### GIVEN ENTRIES:
##############################

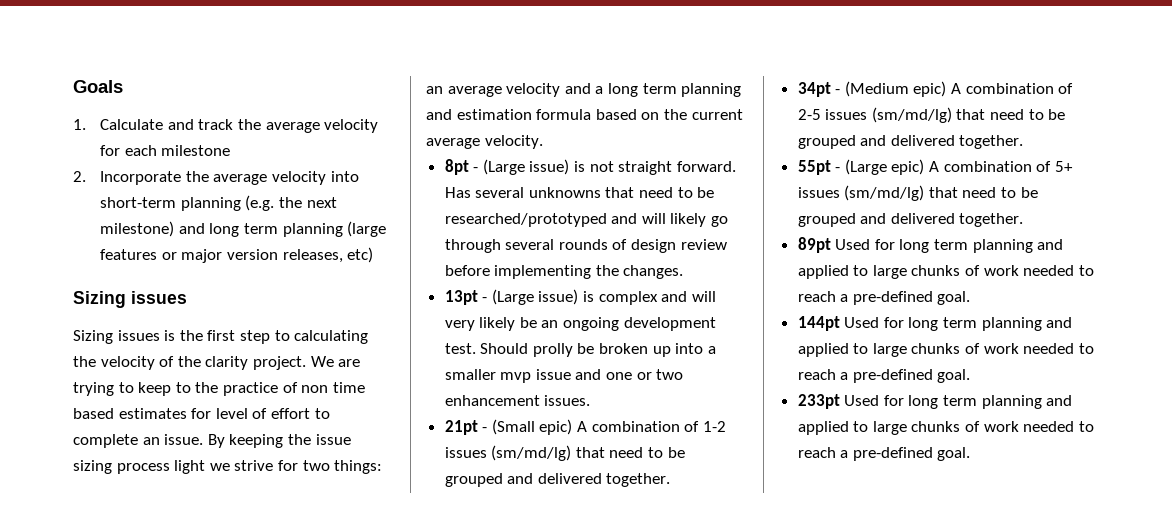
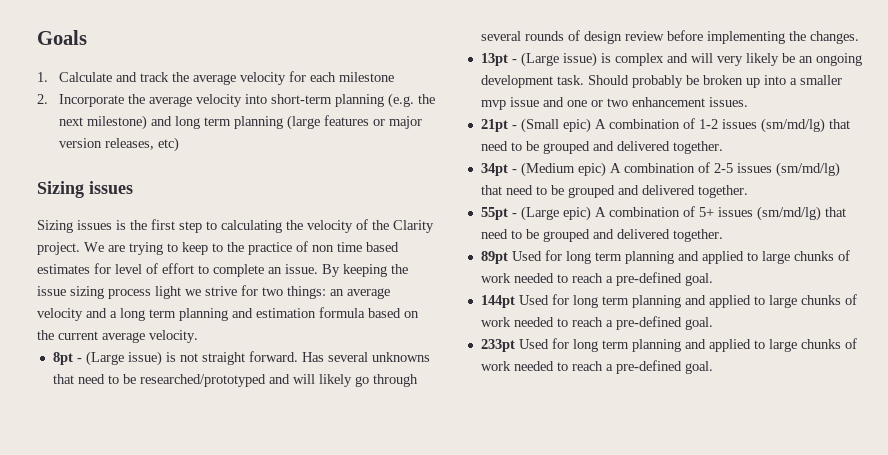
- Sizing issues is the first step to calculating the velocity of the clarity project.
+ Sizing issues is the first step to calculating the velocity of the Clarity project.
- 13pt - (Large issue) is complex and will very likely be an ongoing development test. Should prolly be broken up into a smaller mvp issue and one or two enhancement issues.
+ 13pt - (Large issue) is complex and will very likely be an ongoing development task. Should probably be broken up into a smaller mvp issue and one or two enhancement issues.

##############################

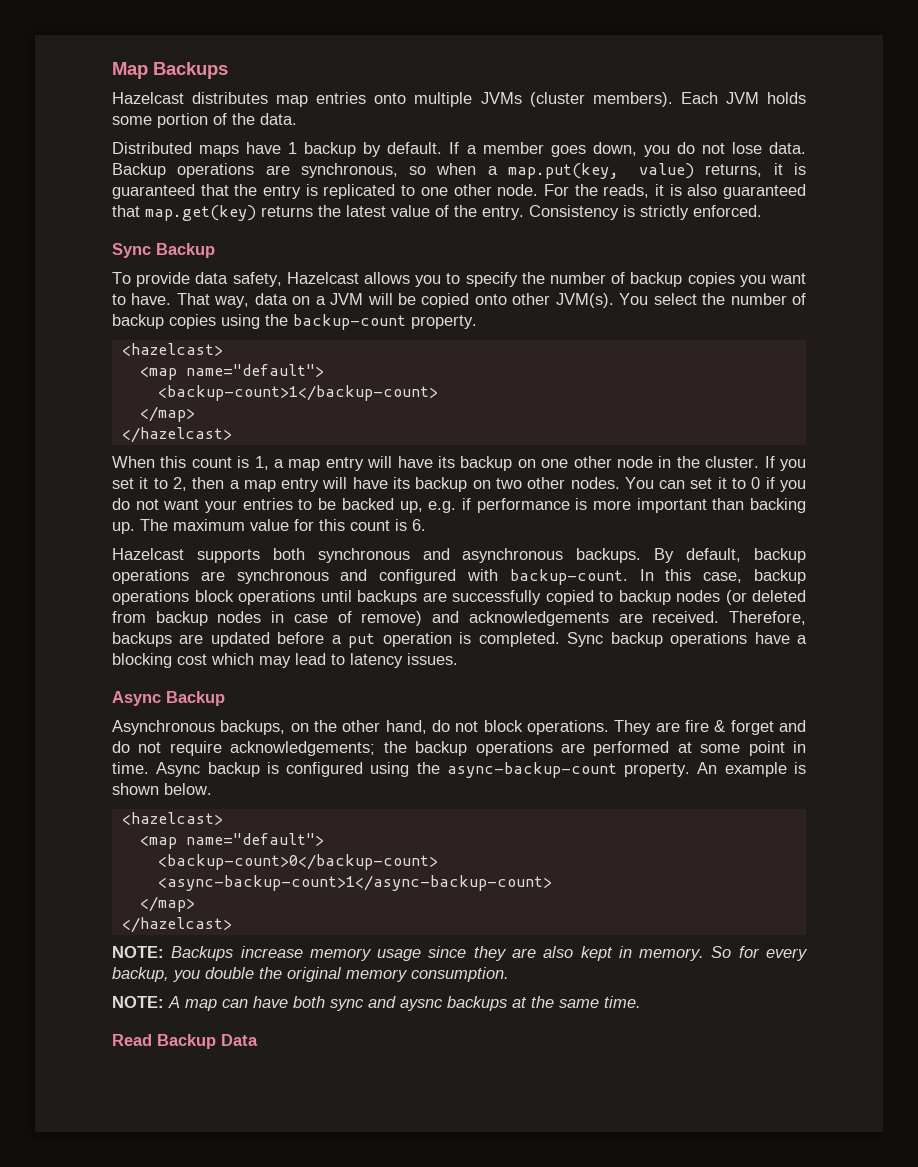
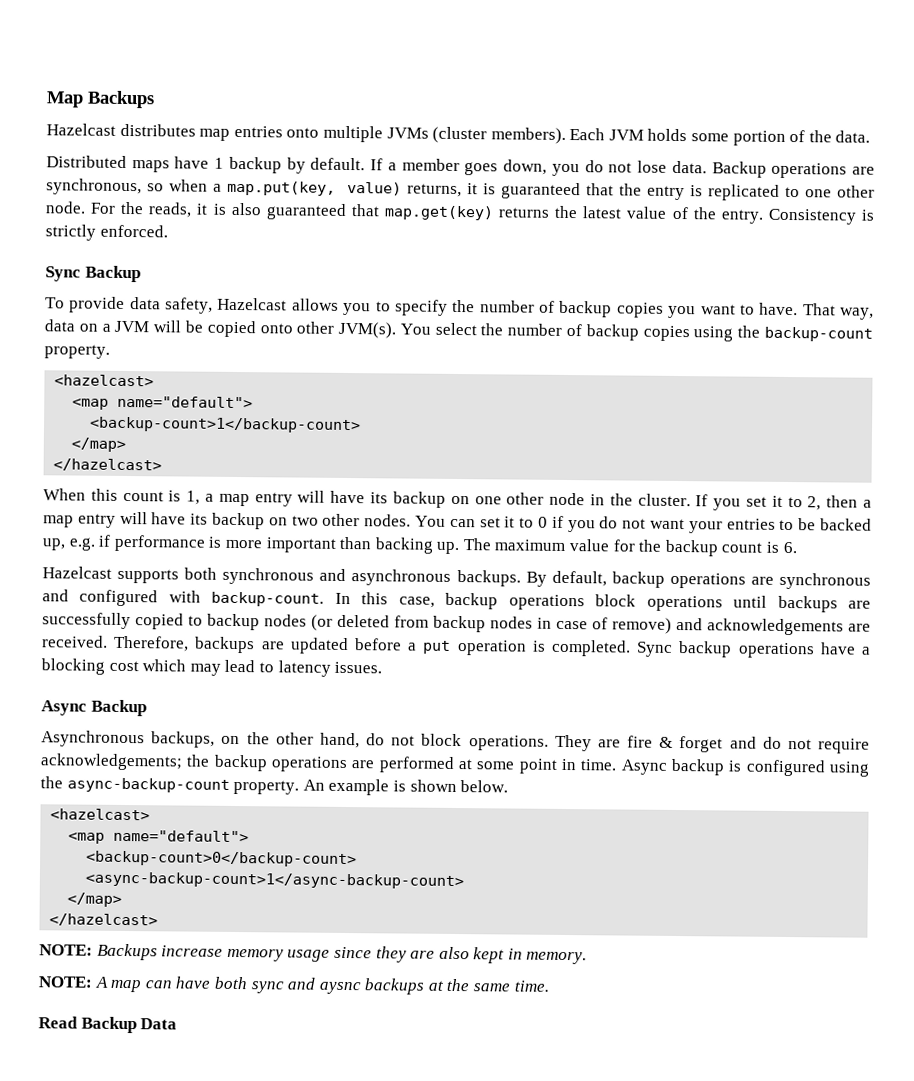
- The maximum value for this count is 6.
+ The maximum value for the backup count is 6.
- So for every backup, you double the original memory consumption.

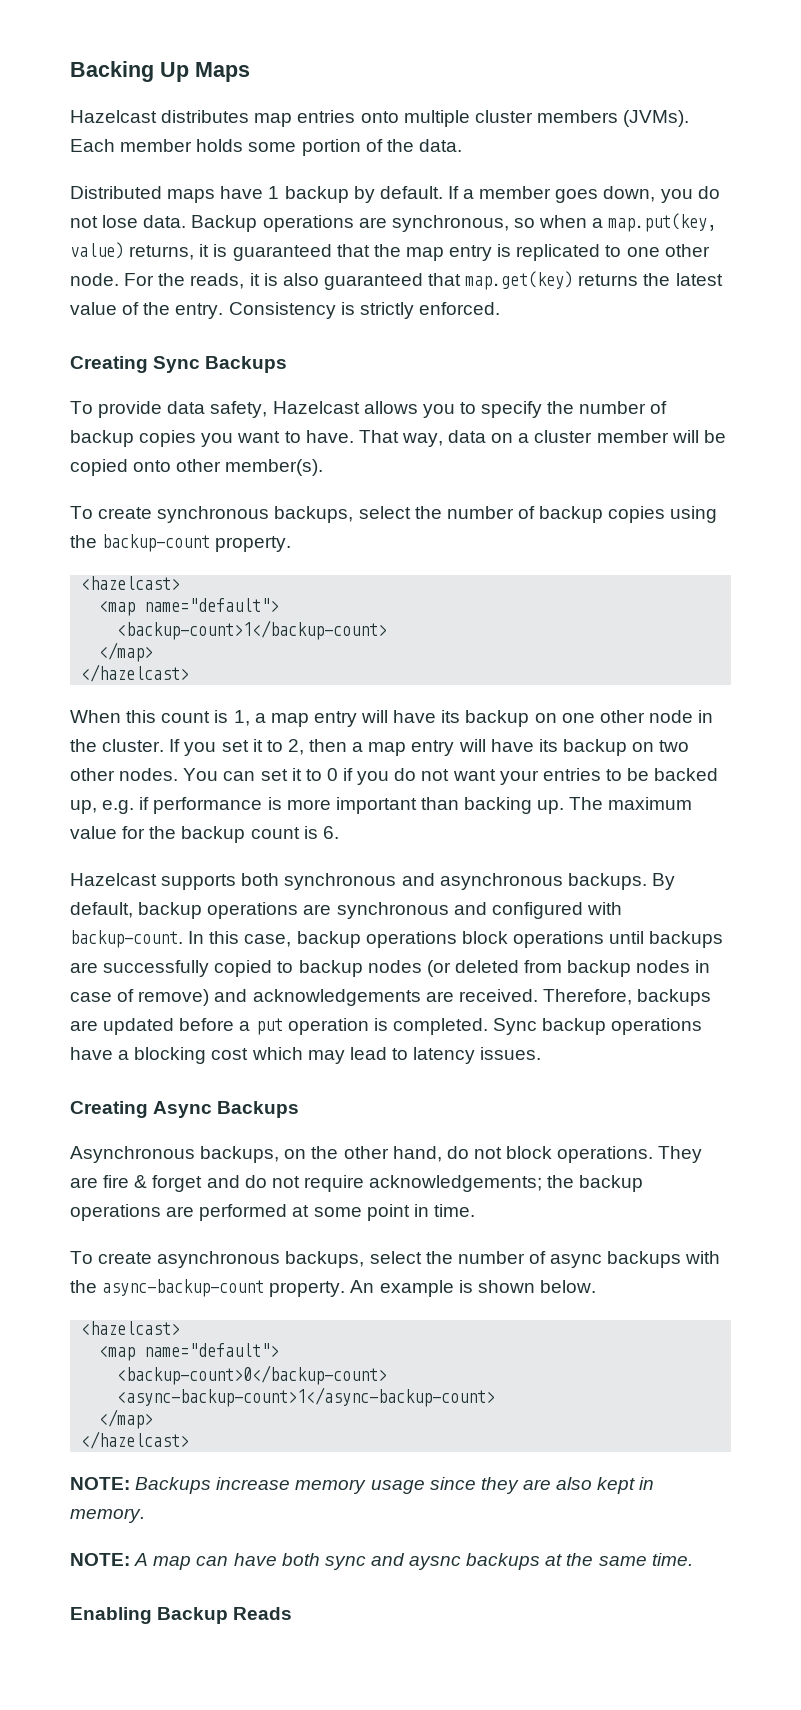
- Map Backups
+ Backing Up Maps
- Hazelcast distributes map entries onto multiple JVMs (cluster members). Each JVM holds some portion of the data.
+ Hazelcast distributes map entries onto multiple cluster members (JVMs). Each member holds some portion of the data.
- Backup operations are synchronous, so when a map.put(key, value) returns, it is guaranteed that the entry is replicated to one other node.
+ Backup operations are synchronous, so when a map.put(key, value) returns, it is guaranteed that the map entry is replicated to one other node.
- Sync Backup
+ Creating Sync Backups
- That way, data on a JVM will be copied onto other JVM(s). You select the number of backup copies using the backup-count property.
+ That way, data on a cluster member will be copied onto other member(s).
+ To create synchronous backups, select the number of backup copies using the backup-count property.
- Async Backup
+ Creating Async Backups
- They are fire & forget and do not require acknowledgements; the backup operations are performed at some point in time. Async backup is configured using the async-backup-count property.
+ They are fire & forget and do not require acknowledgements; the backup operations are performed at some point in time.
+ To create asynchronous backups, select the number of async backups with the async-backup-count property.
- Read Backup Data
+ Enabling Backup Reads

##############################

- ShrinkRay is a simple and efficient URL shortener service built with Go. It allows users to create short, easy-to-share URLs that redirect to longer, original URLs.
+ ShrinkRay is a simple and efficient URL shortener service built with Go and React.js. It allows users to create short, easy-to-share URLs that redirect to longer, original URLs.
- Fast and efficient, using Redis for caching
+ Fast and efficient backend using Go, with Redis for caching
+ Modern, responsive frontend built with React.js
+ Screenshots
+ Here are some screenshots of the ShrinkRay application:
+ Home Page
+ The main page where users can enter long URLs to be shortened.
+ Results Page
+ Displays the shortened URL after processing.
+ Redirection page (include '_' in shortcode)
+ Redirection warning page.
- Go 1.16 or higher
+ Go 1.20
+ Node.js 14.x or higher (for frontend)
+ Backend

##############################

### EXERCISE GOAL:
Copy each line from the data above that includes "Large".

### REPLY:
- 13pt - (Large issue) is complex and will very likely be an ongoing development test. Should prolly be broken up into a smaller mvp issue and one or two enhancement issues.
+ 13pt - (Large issue) is complex and will very likely be an ongoing development task. Should probably be broken up into a smaller mvp issue and one or two enhancement issues.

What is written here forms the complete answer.